Paralisação, que tem o objetivo de reivindicar plano de carreira para os funcionários, pretende interromper a produção de petróleo no País por cinco dias

Agencia Estado

21 de junho de 2007 | 12h45

A Federação Única dos Petroleiros (Fup) pode começar uma greve de cinco dias com o objetivo de reduzir a produção da Petrobras a qualquer momento após 5 de julho, informou um diretor da entidade nesta segunda-feira, 18. "A data exata do início ainda precisa ser definida em assembléias da federação, mas a companhia será avisada pelo menos 72 horas antes. Mas depois de 5 de julho, a paralisação pode começar a qualquer dia", disse José Maria Rangel, da área de comunicação da federação.
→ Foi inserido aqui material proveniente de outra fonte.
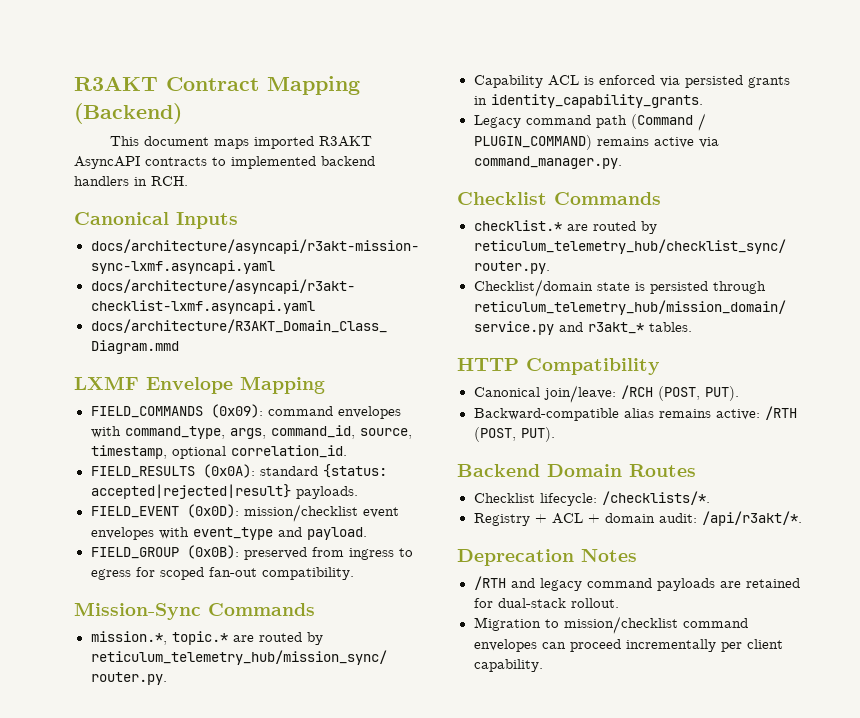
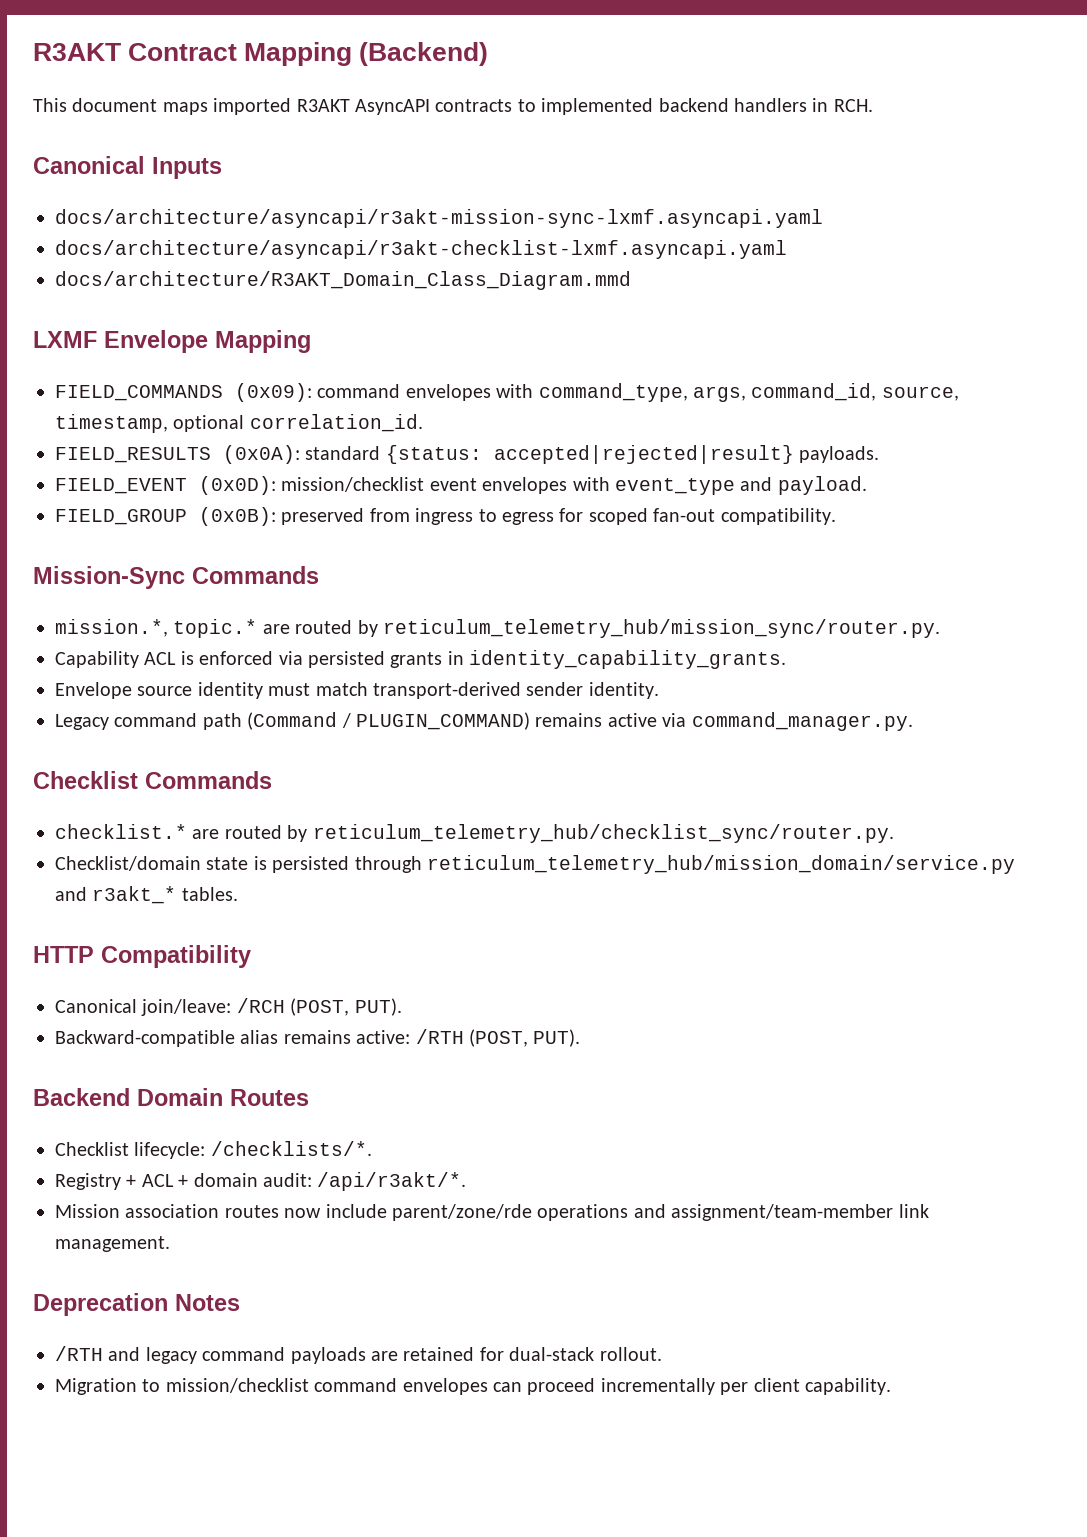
+ Envelope source identity must match transport-derived sender identity.
+ Mission association routes now include parent/zone/rde operations and assignment/team-member link management.

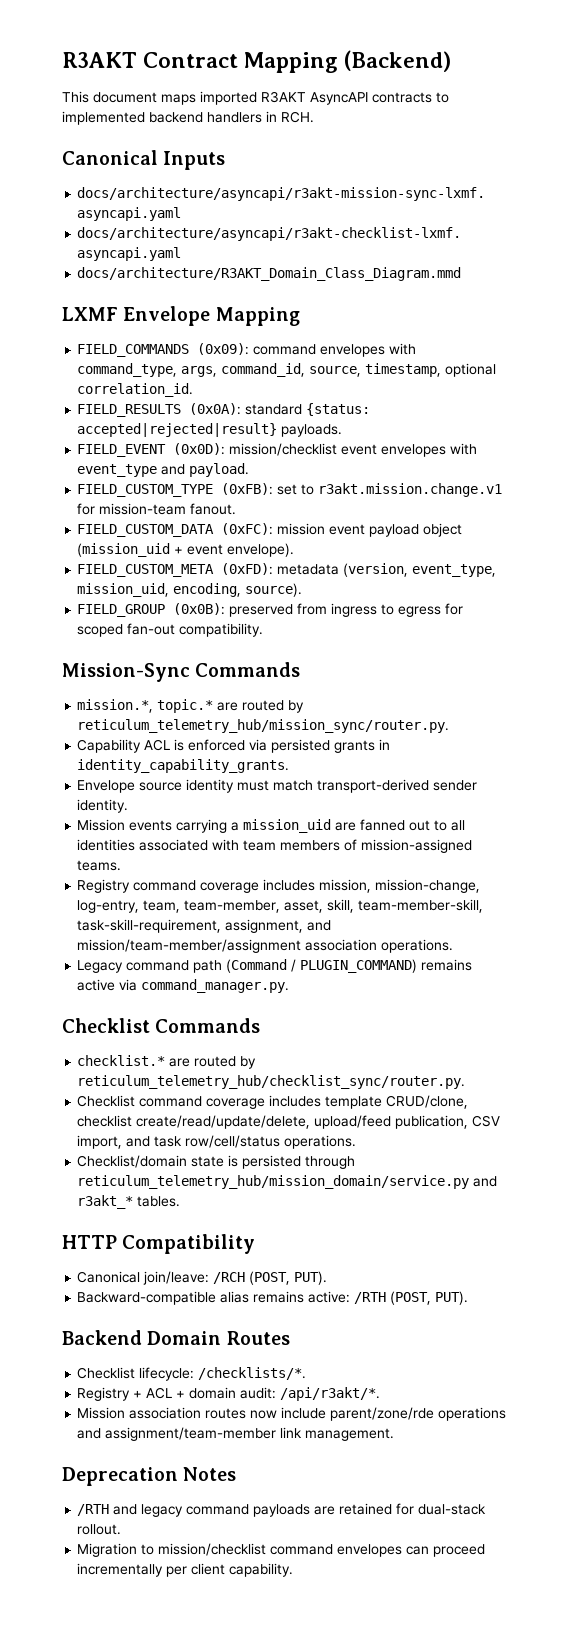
+ FIELD_CUSTOM_TYPE (0xFB): set to r3akt.mission.change.v1 for mission-team fanout.
+ FIELD_CUSTOM_DATA (0xFC): mission event payload object (mission_uid + event envelope).
+ FIELD_CUSTOM_META (0xFD): metadata (version, event_type, mission_uid, encoding, source).
+ Mission events carrying a mission_uid are fanned out to all identities associated with team members of mission-assigned teams.
+ Registry command coverage includes mission, mission-change, log-entry, team, team-member, asset, skill, team-member-skill, task-skill-requirement, assignment, and mission/team-member/assignment association operations.
+ Checklist command coverage includes template CRUD/clone, checklist create/read/update/delete, upload/feed publication, CSV import, and task row/cell/status operations.

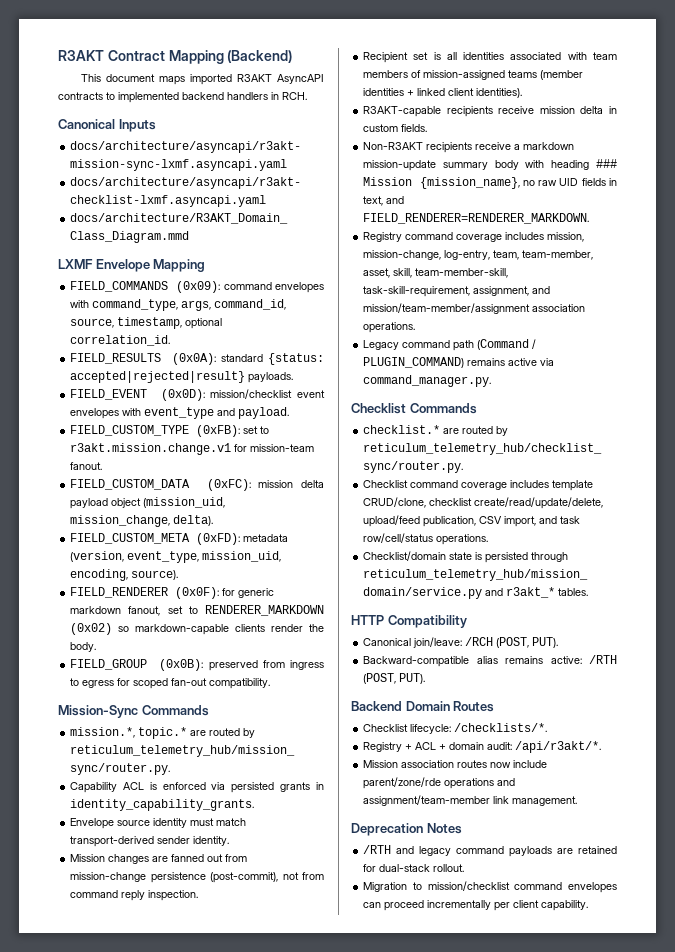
- FIELD_CUSTOM_DATA (0xFC): mission event payload object (mission_uid + event envelope).
+ FIELD_CUSTOM_DATA (0xFC): mission delta payload object (mission_uid, mission_change, delta).
+ FIELD_RENDERER (0x0F): for generic markdown fanout, set to RENDERER_MARKDOWN (0x02) so markdown-capable clients render the body.
- Mission events carrying a mission_uid are fanned out to all identities associated with team members of mission-assigned teams.
+ Mission changes are fanned out from mission-change persistence (post-commit), not from command reply inspection.
+ Recipient set is all identities associated with team members of mission-assigned teams (member identities + linked client identities).
+ R3AKT-capable recipients receive mission delta in custom fields.
+ Non-R3AKT recipients receive a markdown mission-update summary body with heading ### Mission {mission_name}, no raw UID fields in text, and FIELD_RENDERER=RENDERER_MARKDOWN.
De acordo com ele, as assembléias começariam nesta segunda-feira e continuariam até o dia 27 de junho. Os trabalhadores querem um plano de carreira com aumentos salariais baseados no tempo de trabalho na companhia, assim como promoções por mérito. A Petrobras está extraindo cerca de 1,8 milhão de barris por dia de petróleo no Brasil, respondendo por praticamente toda a produção e refino de petróleo bruto no País. Diferentemente da greve de advertência de 24 horas ocorrida no início de maio, a paralisação de cinco dias pretende interromper a produção da commodity. As conversas com a Petrobras chegaram a um impasse no dia 6 de junho, após os sindicatos rejeitarem a proposta mais recente e convocarem uma greve sem data de início definida. Os trabalhadores afirmam estar abertos às negociações enquanto preparam a greve. "Desde a última proposta deles não sentamos para negociar, não sabemos se eles nos chamarão para conversar", explicou Rangel. Um porta-voz da Petrobras, no entanto, disse que a companhia havia agendado uma reunião com o sindicato e descartou a ameaça de paralisação. "Está tudo bem, não esperamos nenhuma greve", afirmou. Uma paralisação nacional dos funcionários da Petrobras em 2001, que também teve duração de cinco dias, reduziu seriamente a produção da companhia e levou o Brasil a importar uma grande quantidade adicional de petróleo. Apesar disso, a empresa e os trabalhadores conseguiram resolver suas diferenças, desde então, sem greves que interrompessem a produção. O Brasil se tornou auto-suficiente em petróleo no ano passado. A última disputa trabalhista ocorreu em outubro de 2005. O sindicato, à época, aceitou um aumento salarial modesto, evitando uma paralisação mais longa após uma greve de advertência de um dia.